Et cette réflexion, Paul VI l’a concentrée dans sa première encyclique, « Ecclesiam Suam », du 6 août 1964, alors que les constitutions conciliaires « Lumen gentium » et « Gaudium et spes » n’avaient « pas encore vu le jour », souligne Benoît XVI. 

Il a expliqué  les raisons d’une telle encyclique, « programmatique » : « Le pontife se proposait d’expliquer à tous l’importance de l’Eglise pour le salut de l’humanité et, en même temps, l’exigence qu’entre la communauté ecclésiale et la société s’établisse un rapport de connaissance mutuelle et d’amour ». 

Une doctrine qui se résume en trois mots : « Conscience », « renouveau », « dialogue » , qui, « tous les trois » concernent « l’Eglise ».  

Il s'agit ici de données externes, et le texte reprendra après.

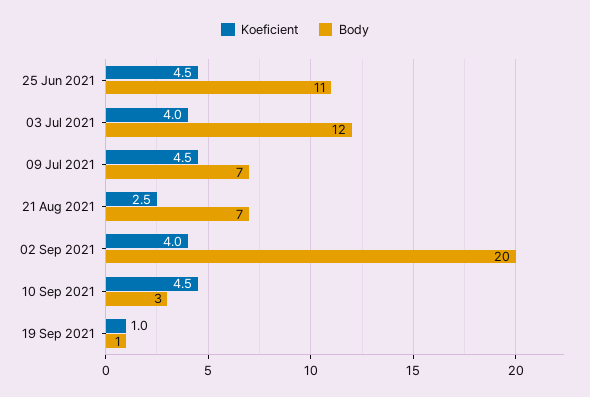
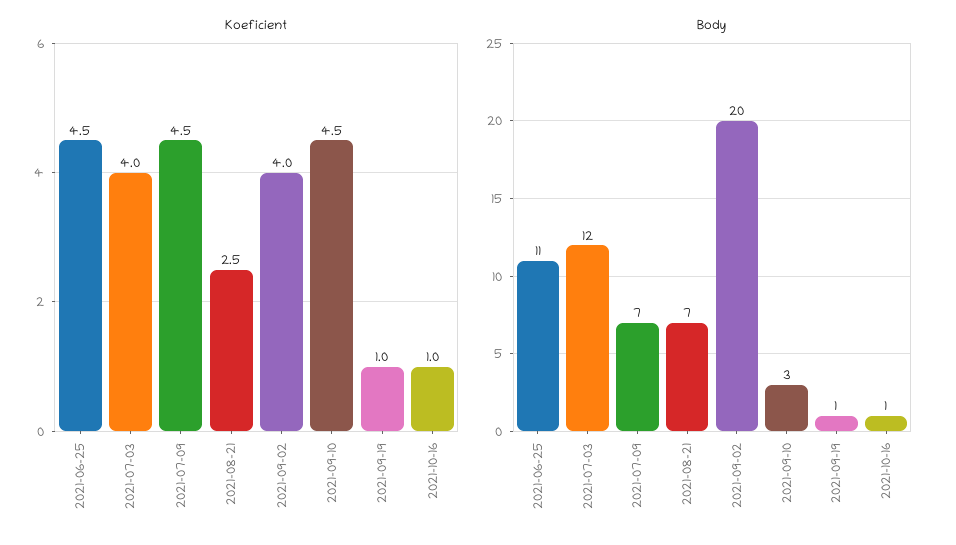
Koeficient, 2021-10-16: none -> 1
Body, 2021-10-16: none -> 1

Benoît XVI a souligné chez Paul VI cette « exigence » d’approfondir « la conscience » que l’Eglise « a d’elle-même » : « origine, nature, mission, destin final », mais aussi « son besoin de se renouveler et de se purifier en regardant le modèle qu’est le Christ » et enfin, « le problème de ses relations avec le monde moderne ». 

Le pape a voulu s’adresser, en cette année sacerdotale, à ses « frères dans l’épiscopat et dans le sacerdoce » pour demander : « Comment ne pas voir que la question de l’Eglise, de sa nécessité dans le dessein de salut et de son rapport avec le monde, reste aujourd’hui absolument central ? Que, plus encore, les développements de la sécularisation et de la mondialisation, l’ont rendue encore plus radicale, dans la confrontation avec l’oubli de Dieu, d’une part, et avec les religions non chrétiennes, de l’autre ? »  

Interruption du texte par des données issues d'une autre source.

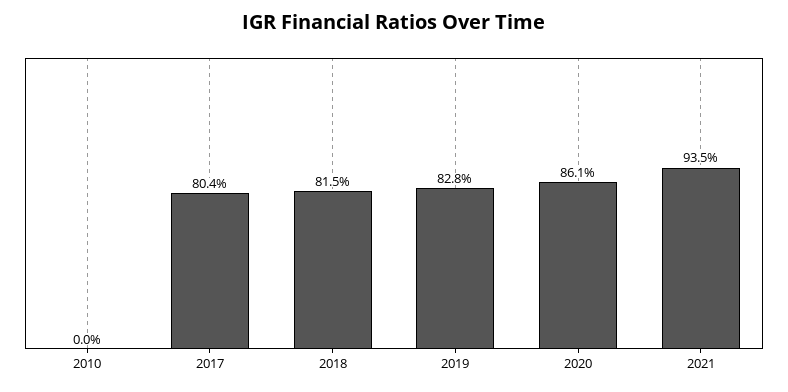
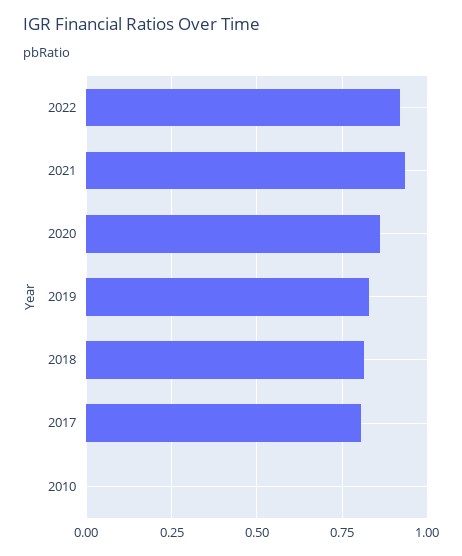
2022: none -> 0.925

Cet héritage de Paul VI concerne spécialement « les prêtres auxquels le pape Montini a toujours réservé une affection et une sollicitude spéciale », a fait observer Benoît XVI avant d’ajouter : « Je dédie ces paroles aux nombreux prêtres du diocèse de Brescia, bien représentés ici, ainsi qu’aux jeunes qui sont en formation au séminaire ».  

Il a aussi rappelé  les paroles de Paul VI aux étudiants du séminaire lombard le 7 décembre 1968, à un moment où « les difficultés de l’après-concile s’ajoutaient aux ferments du monde des jeunes »: « Tant attendent du pape, a-t-il dit, des gestes éclatants, des interventions énergiques et décisives. Le pape ne considère pas qu’il doit suivre une autre ligne que celle de la confiance en Jésus Christ, qui tient à son Eglise plus que n’importe qui d’autre. Ce sera lui qui apaisera la tempête (…). Il ne s’agit pas d’une attente stérile ou inerte : au contraire, d’une attente vigilante dans la prière. C’est la condition que Jésus a choisie pour nous, afin qu’Il puisse agir en plénitude. Le pape aussi a besoin d’être aidé par la prière ».